PROVIDED RECORDS START
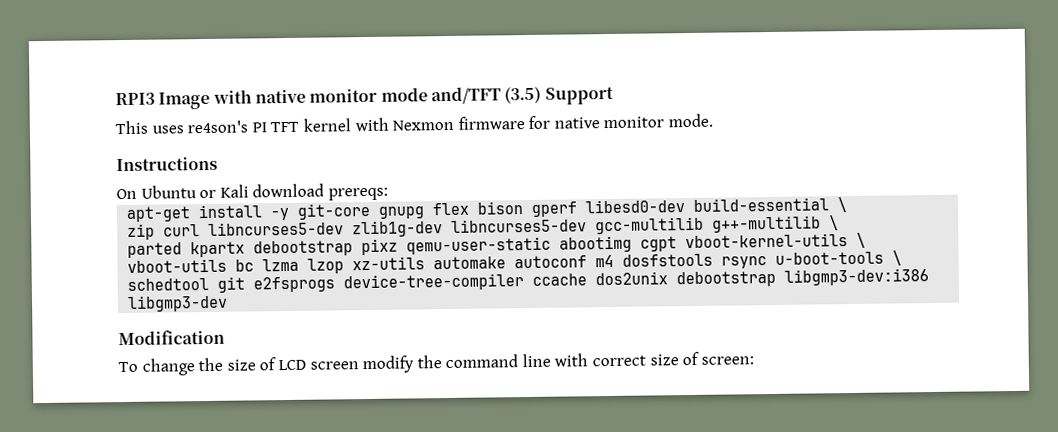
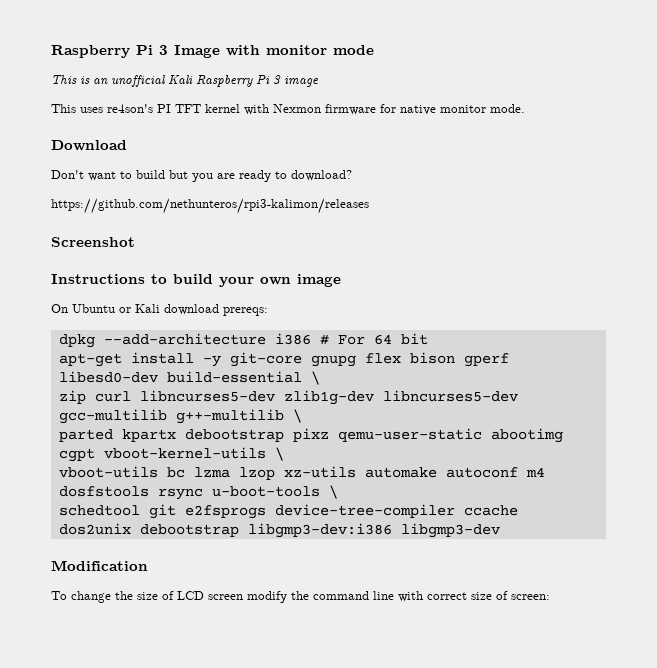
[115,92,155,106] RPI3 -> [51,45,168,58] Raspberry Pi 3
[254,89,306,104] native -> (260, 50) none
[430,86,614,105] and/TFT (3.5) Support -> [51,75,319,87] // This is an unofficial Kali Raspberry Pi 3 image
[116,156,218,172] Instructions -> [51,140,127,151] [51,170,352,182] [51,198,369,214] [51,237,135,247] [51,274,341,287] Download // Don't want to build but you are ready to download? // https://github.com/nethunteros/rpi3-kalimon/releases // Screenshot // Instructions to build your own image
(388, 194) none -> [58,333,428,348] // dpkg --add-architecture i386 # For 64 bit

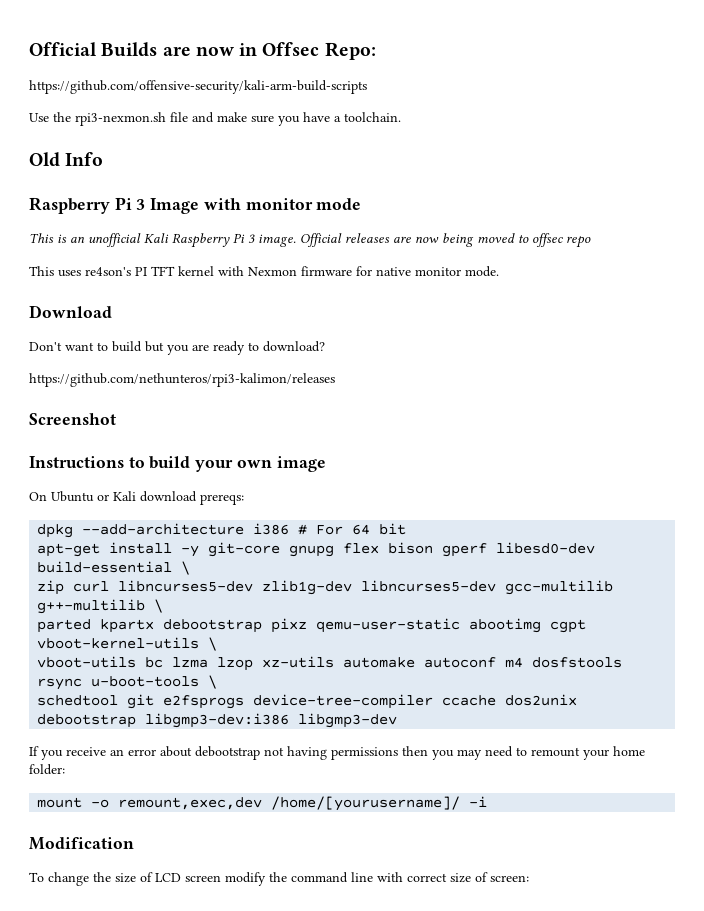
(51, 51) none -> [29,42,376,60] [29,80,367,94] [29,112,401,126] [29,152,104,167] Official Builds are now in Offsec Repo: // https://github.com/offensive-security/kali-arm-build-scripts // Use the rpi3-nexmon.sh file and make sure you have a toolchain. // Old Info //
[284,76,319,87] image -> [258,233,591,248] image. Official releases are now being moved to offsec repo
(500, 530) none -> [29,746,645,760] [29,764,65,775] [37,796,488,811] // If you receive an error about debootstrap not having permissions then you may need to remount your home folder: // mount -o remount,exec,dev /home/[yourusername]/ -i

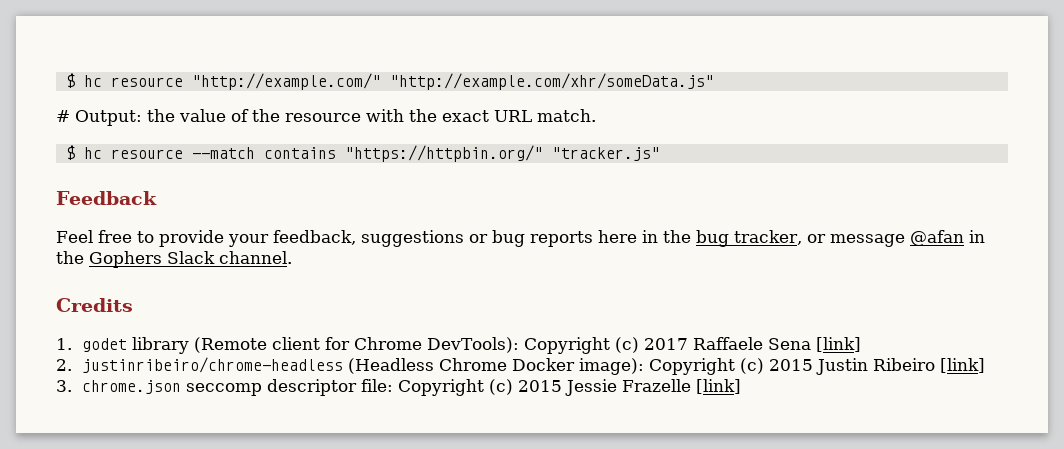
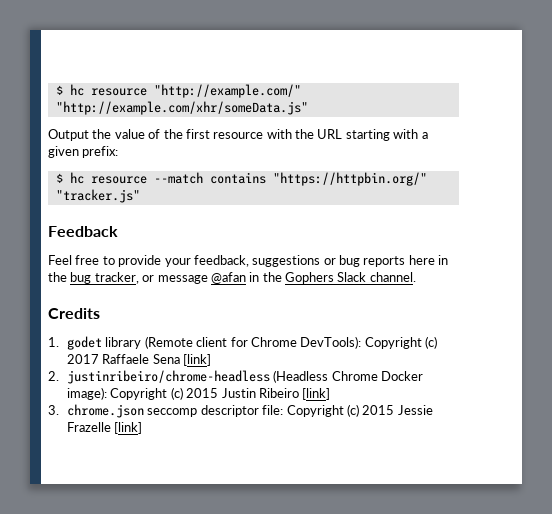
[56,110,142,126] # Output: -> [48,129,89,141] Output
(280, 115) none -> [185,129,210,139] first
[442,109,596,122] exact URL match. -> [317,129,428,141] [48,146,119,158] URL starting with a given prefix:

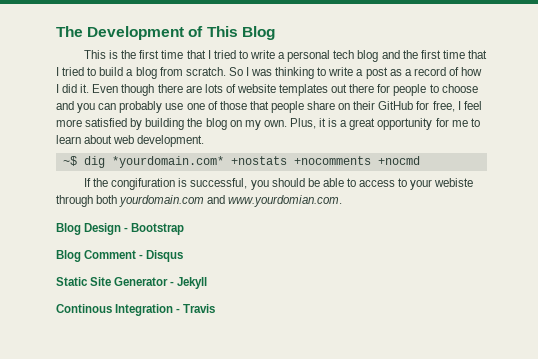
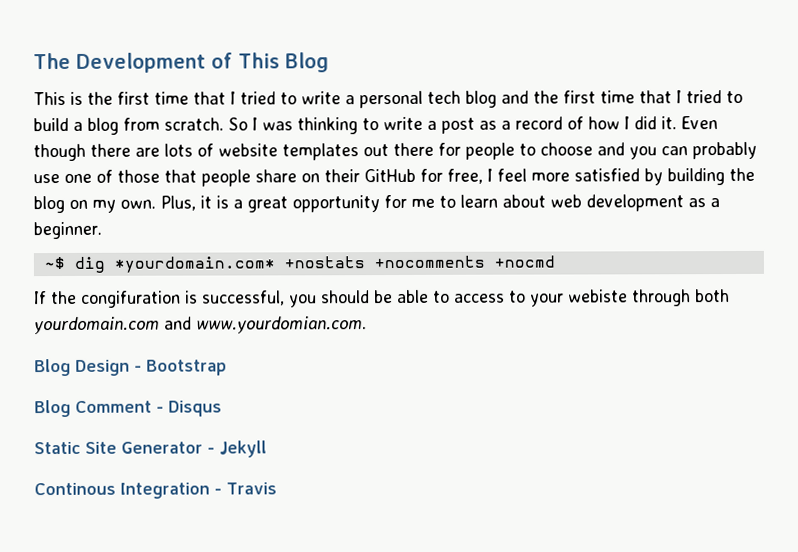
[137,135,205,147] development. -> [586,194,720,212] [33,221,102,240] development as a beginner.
PROVIDED RECORDS END
TASK DETAILS: Return every record exactly. Pictures stay out.

COMPLETED EXERCISE:
[115,92,155,106] RPI3 -> [51,45,168,58] Raspberry Pi 3
[254,89,306,104] native -> (260, 50) none
[430,86,614,105] and/TFT (3.5) Support -> [51,75,319,87] // This is an unofficial Kali Raspberry Pi 3 image
[116,156,218,172] Instructions -> [51,140,127,151] [51,170,352,182] [51,198,369,214] [51,237,135,247] [51,274,341,287] Download // Don't want to build but you are ready to download? // https://github.com/nethunteros/rpi3-kalimon/releases // Screenshot // Instructions to build your own image
(388, 194) none -> [58,333,428,348] // dpkg --add-architecture i386 # For 64 bit

(51, 51) none -> [29,42,376,60] [29,80,367,94] [29,112,401,126] [29,152,104,167] Official Builds are now in Offsec Repo: // https://github.com/offensive-security/kali-arm-build-scripts // Use the rpi3-nexmon.sh file and make sure you have a toolchain. // Old Info //
[284,76,319,87] image -> [258,233,591,248] image. Official releases are now being moved to offsec repo
(500, 530) none -> [29,746,645,760] [29,764,65,775] [37,796,488,811] // If you receive an error about debootstrap not having permissions then you may need to remount your home folder: // mount -o remount,exec,dev /home/[yourusername]/ -i

[56,110,142,126] # Output: -> [48,129,89,141] Output
(280, 115) none -> [185,129,210,139] first
[442,109,596,122] exact URL match. -> [317,129,428,141] [48,146,119,158] URL starting with a given prefix:

[137,135,205,147] development. -> [586,194,720,212] [33,221,102,240] development as a beginner.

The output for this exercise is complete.